-- Opening Marker --

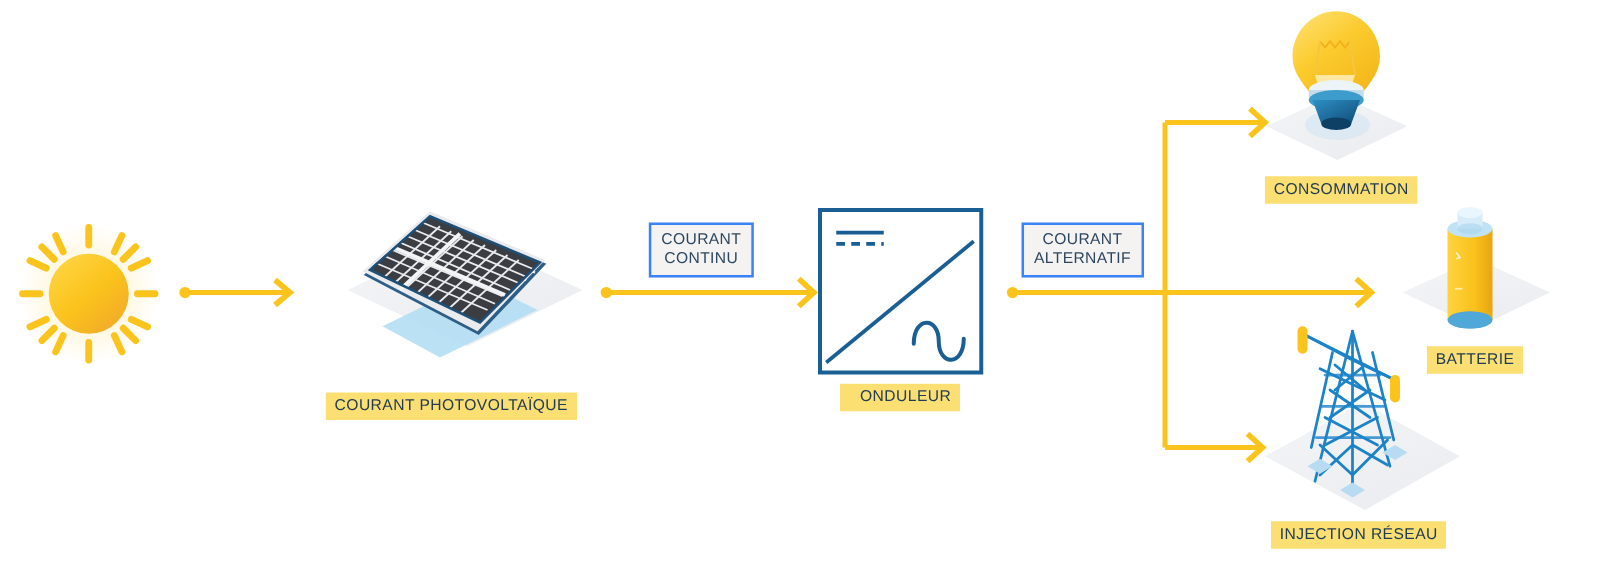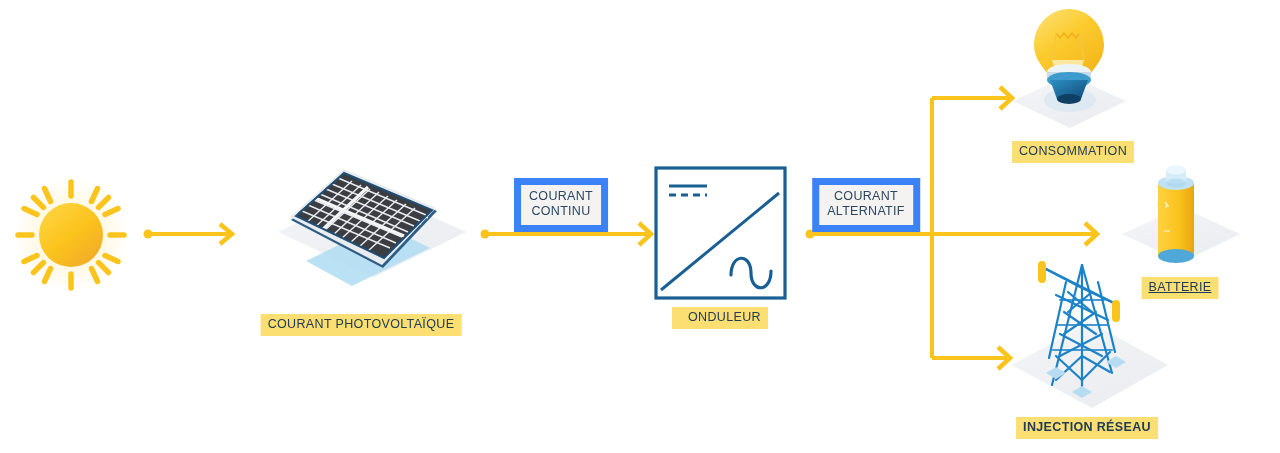"COURANT" .current-tag { border: 7px solid #3b82f6 -> 2px solid #3b82f6 }
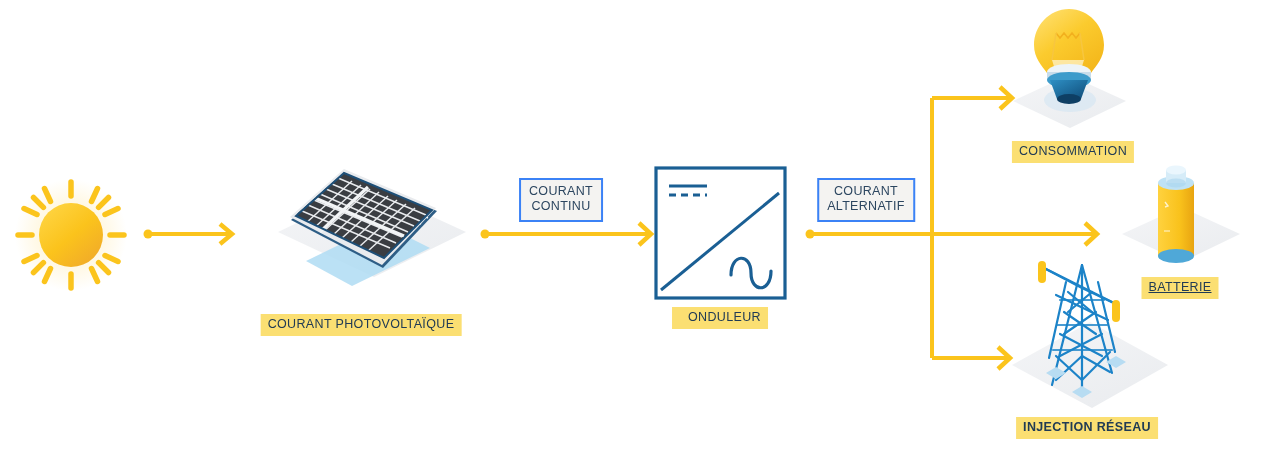"BATTERIE" div.tag { text-decoration: underline -> none }
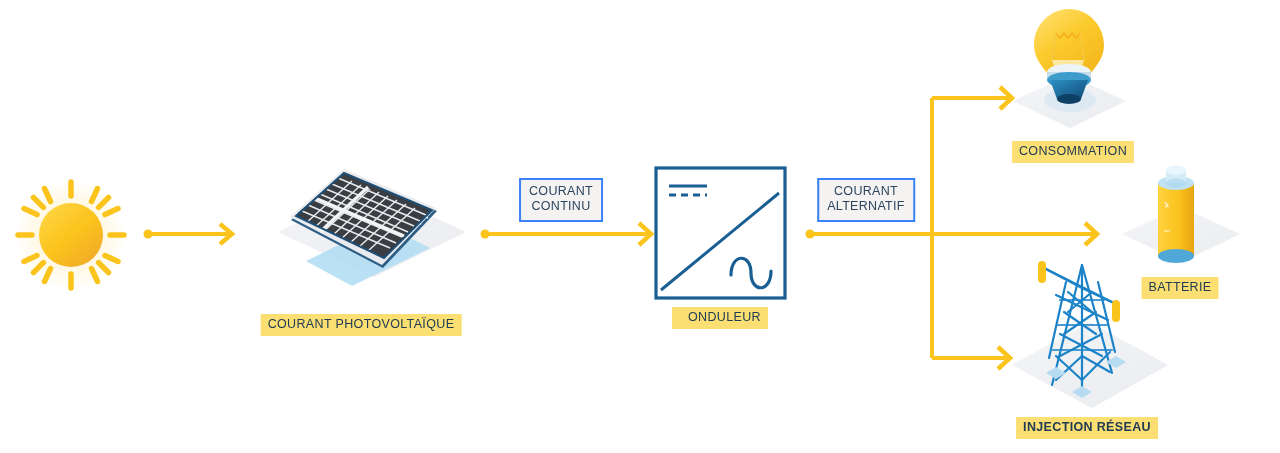"INJECTION RÉSEAU" div.tag { font-weight: bold -> none }
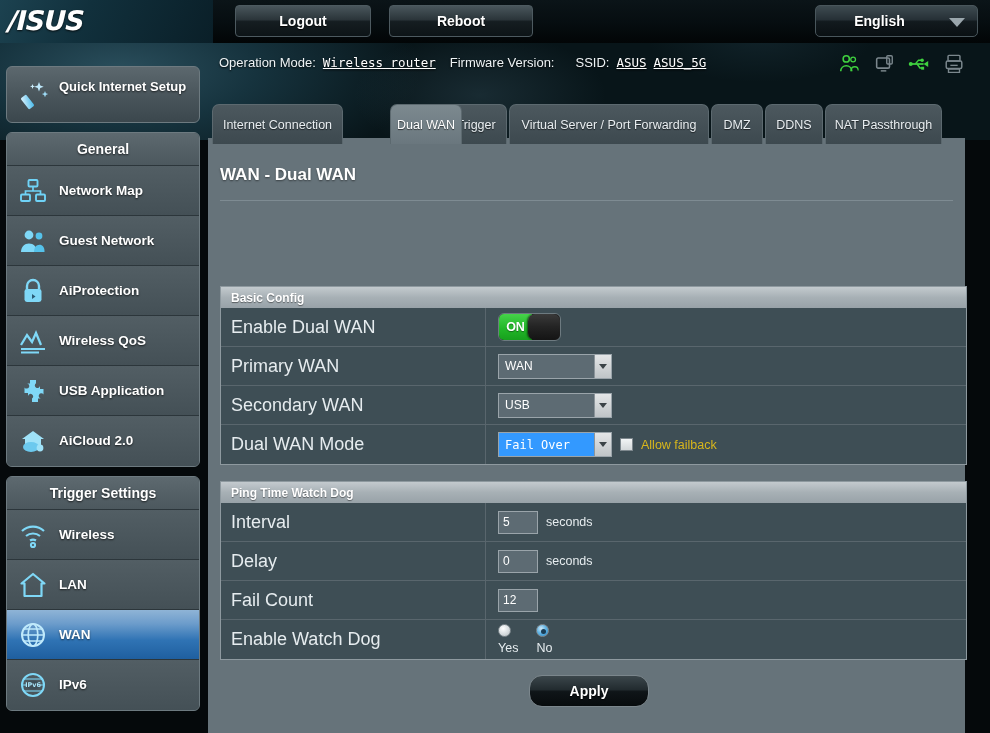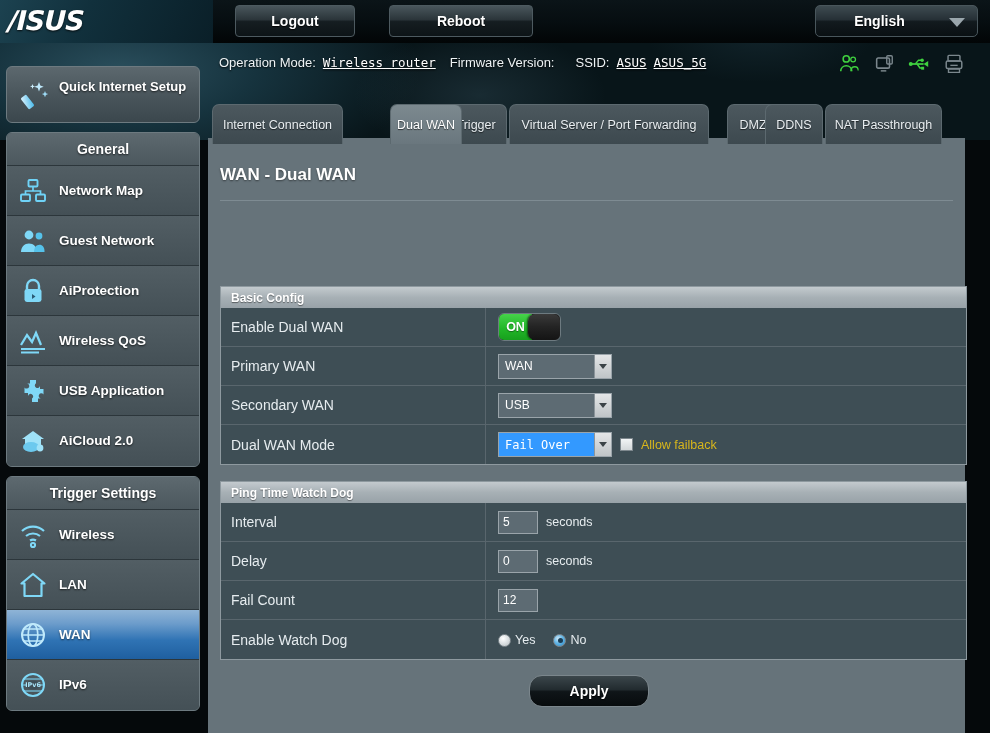"Logout" #btn-logout { width: 120px -> 136px }
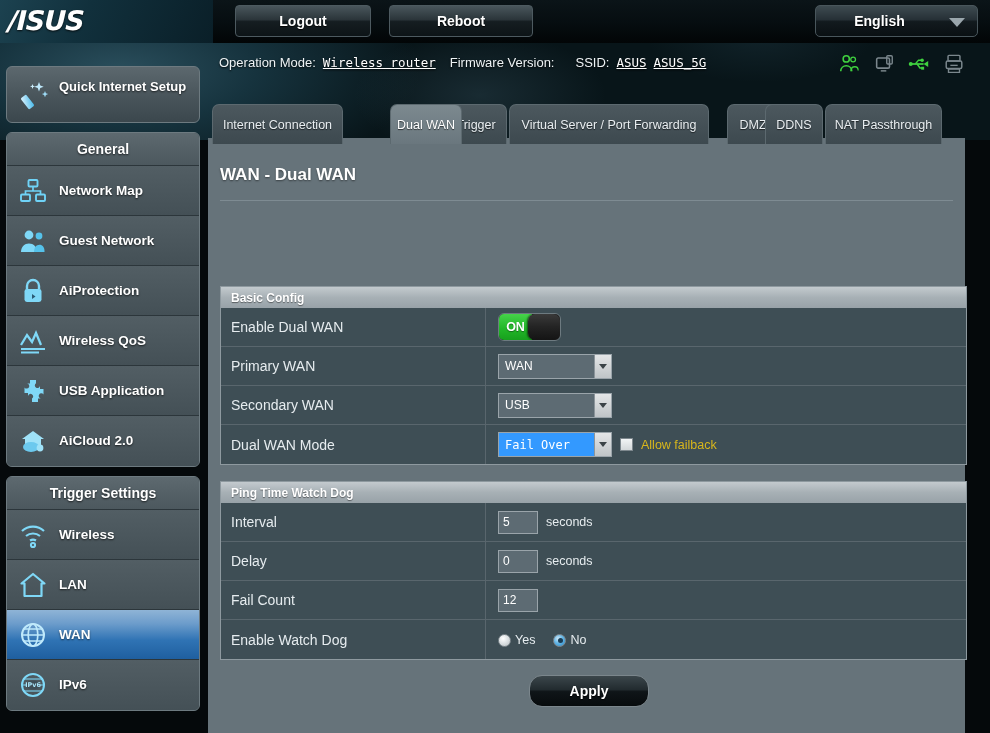"DMZ" div.tab { margin-left: 16px -> none }
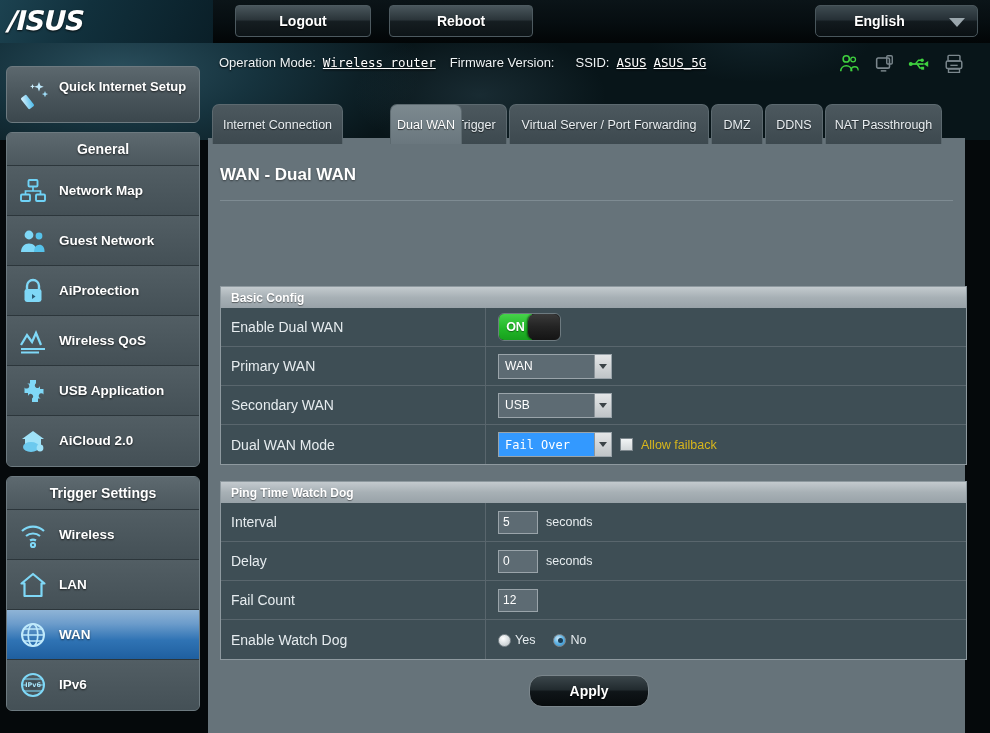"Enable Dual WAN" .fcell-label { font-size: 14px -> 18px }
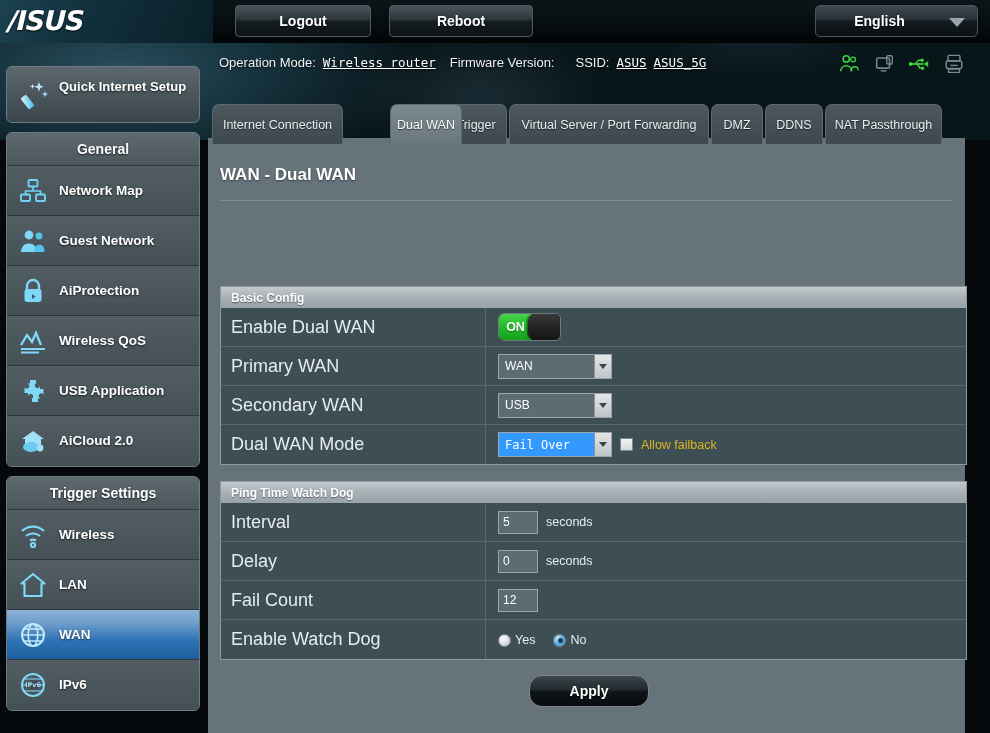"Yes" .radiowrap { align-items: flex-end -> flex-start; flex-direction: none -> column }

-- Closing Marker --

◆ WHAT YOU WILL DO
Nothing but the lines from the line holding "font-weight: bold ->" through the last line of the entries above is to be reproduced, exactly and without pictures.

◆ EXERCISE SOLUTION
"INJECTION RÉSEAU" div.tag { font-weight: bold -> none }
"Logout" #btn-logout { width: 120px -> 136px }
"DMZ" div.tab { margin-left: 16px -> none }
"Enable Dual WAN" .fcell-label { font-size: 14px -> 18px }
"Yes" .radiowrap { align-items: flex-end -> flex-start; flex-direction: none -> column }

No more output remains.